▸ **REQUIREMENT**
From the listing below, reproduce word for word the part that opens with the line containing "- You can also" and closes with the line containing "You can use"; reproduce nothing else.

▸ **DATASET EXTRACT**

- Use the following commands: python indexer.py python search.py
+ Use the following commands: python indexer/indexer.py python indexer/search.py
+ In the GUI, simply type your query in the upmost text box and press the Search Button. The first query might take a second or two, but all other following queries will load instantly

* * *

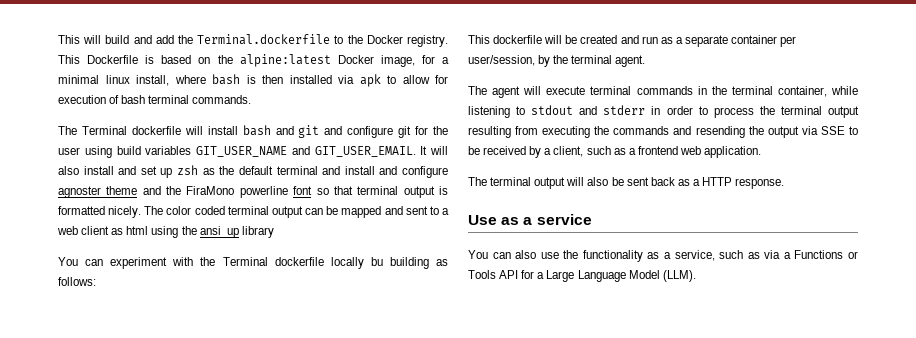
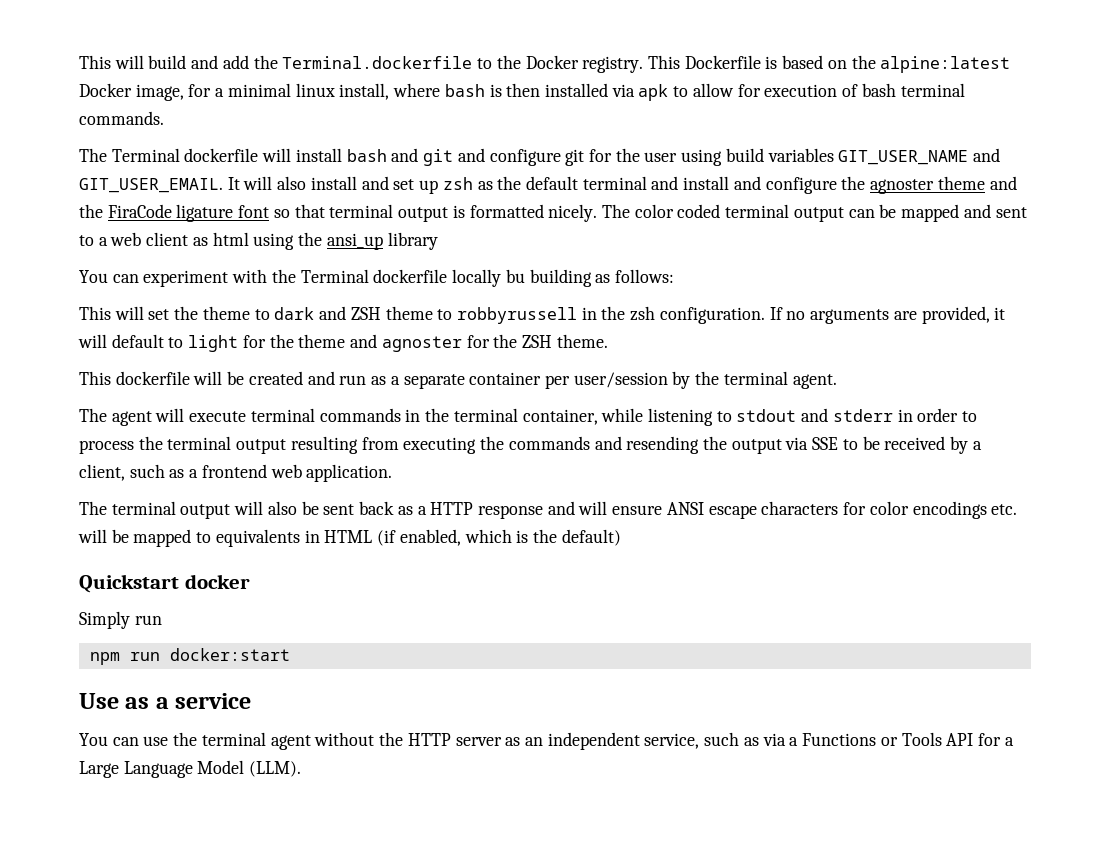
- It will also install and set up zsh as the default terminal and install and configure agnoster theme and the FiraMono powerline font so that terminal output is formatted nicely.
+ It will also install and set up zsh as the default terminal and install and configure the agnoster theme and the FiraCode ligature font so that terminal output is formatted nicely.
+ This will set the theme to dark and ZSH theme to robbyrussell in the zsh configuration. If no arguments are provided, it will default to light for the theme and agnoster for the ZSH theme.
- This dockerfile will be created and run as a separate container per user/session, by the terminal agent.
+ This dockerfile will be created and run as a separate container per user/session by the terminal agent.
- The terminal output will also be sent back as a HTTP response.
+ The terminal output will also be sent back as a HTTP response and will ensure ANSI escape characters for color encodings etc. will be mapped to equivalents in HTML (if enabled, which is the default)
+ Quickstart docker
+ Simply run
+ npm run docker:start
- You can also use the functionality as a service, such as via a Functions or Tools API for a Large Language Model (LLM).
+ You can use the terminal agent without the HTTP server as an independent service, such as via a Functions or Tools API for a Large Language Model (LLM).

* * *

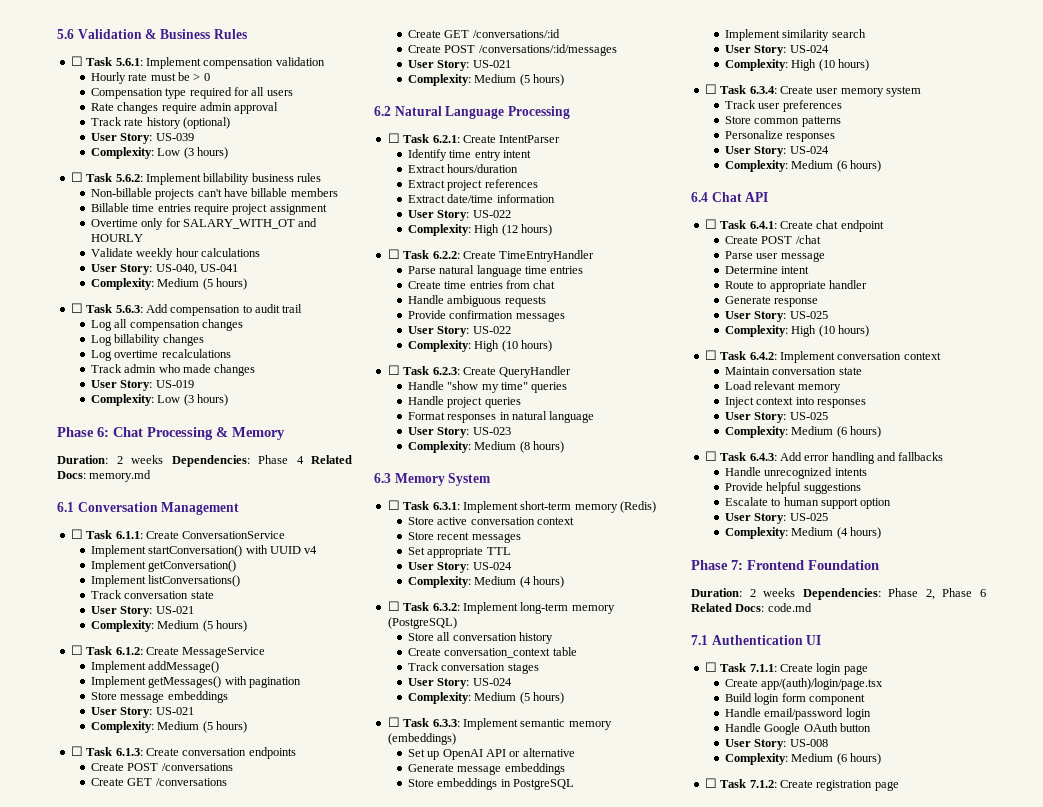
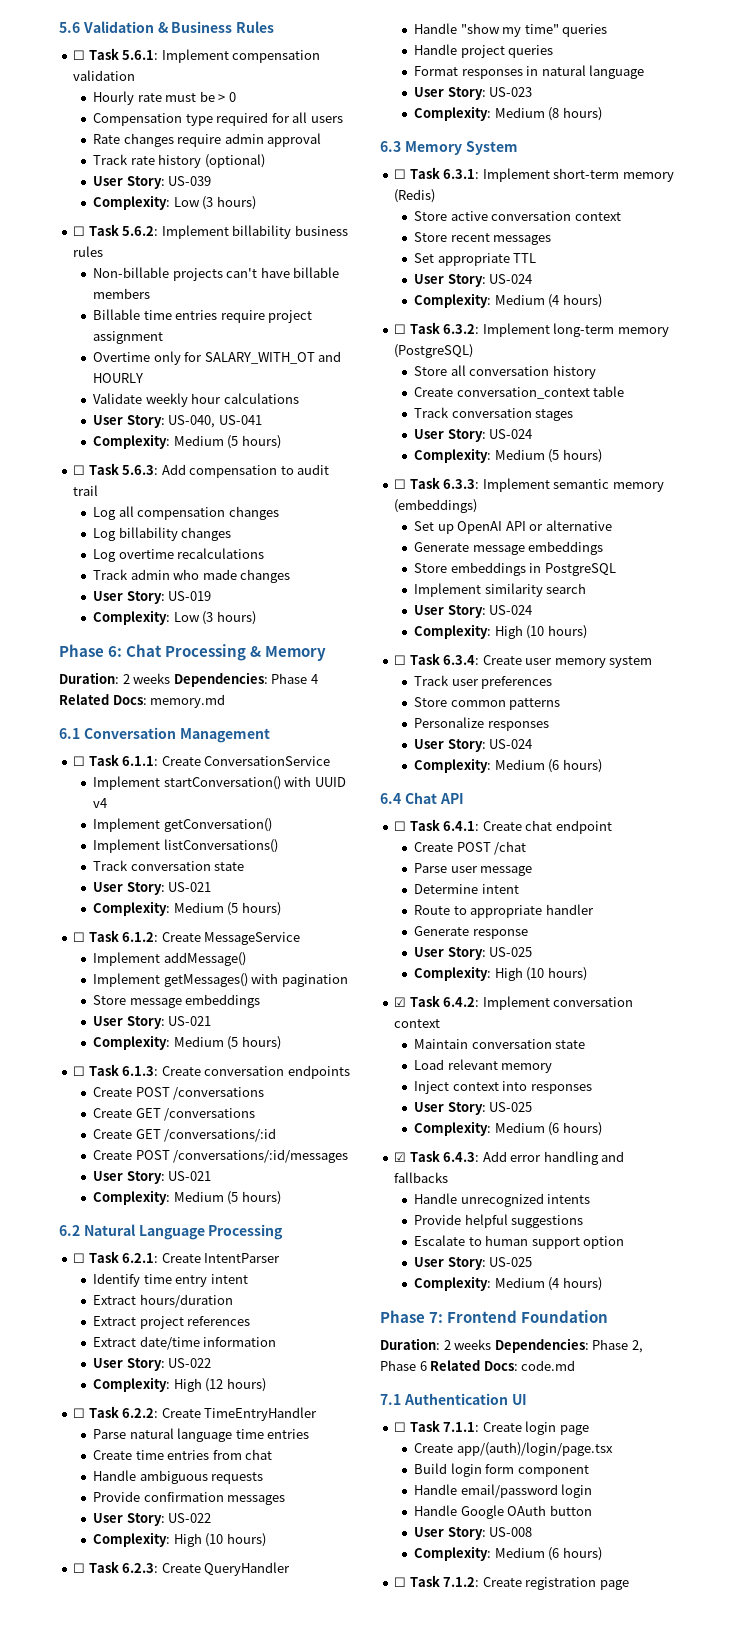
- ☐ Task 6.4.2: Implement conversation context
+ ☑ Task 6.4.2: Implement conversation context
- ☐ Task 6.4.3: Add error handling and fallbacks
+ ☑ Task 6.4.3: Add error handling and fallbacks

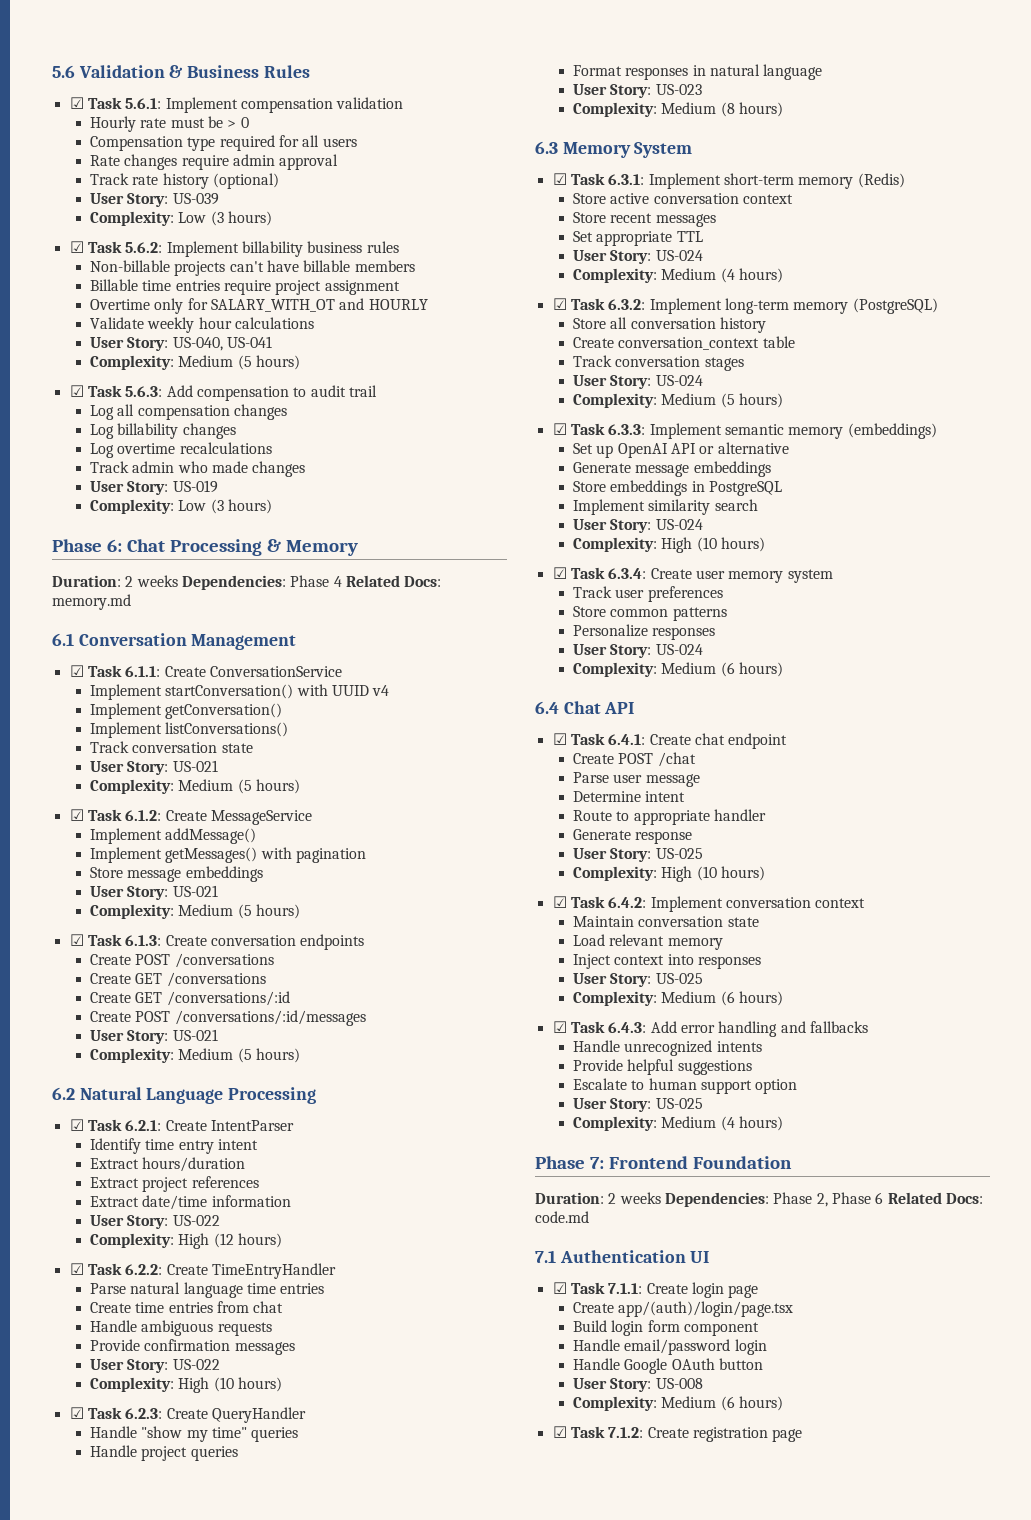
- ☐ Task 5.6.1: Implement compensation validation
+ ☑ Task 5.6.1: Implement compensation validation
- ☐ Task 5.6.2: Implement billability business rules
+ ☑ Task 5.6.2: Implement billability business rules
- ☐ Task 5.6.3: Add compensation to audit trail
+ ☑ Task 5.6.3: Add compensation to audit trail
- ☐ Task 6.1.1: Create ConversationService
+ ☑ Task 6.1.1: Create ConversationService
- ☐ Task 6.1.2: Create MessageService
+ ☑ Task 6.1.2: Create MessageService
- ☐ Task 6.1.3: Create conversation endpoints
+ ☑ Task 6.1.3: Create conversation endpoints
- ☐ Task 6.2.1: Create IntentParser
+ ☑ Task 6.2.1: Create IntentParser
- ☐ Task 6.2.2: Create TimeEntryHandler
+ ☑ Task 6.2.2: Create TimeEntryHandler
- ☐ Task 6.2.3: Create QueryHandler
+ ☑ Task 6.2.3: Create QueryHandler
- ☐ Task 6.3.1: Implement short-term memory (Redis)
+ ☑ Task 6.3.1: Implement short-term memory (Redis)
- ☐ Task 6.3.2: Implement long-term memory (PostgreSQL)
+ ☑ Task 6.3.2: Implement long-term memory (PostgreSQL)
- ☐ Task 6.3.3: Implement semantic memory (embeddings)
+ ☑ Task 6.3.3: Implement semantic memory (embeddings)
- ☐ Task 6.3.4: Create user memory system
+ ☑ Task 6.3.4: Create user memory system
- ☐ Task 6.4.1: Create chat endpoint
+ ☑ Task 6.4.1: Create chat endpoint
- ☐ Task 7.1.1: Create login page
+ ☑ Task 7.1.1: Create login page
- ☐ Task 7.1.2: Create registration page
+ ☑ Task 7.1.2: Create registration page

▸ **WRITTEN RESPONSE**
- You can also use the functionality as a service, such as via a Functions or Tools API for a Large Language Model (LLM).
+ You can use the terminal agent without the HTTP server as an independent service, such as via a Functions or Tools API for a Large Language Model (LLM).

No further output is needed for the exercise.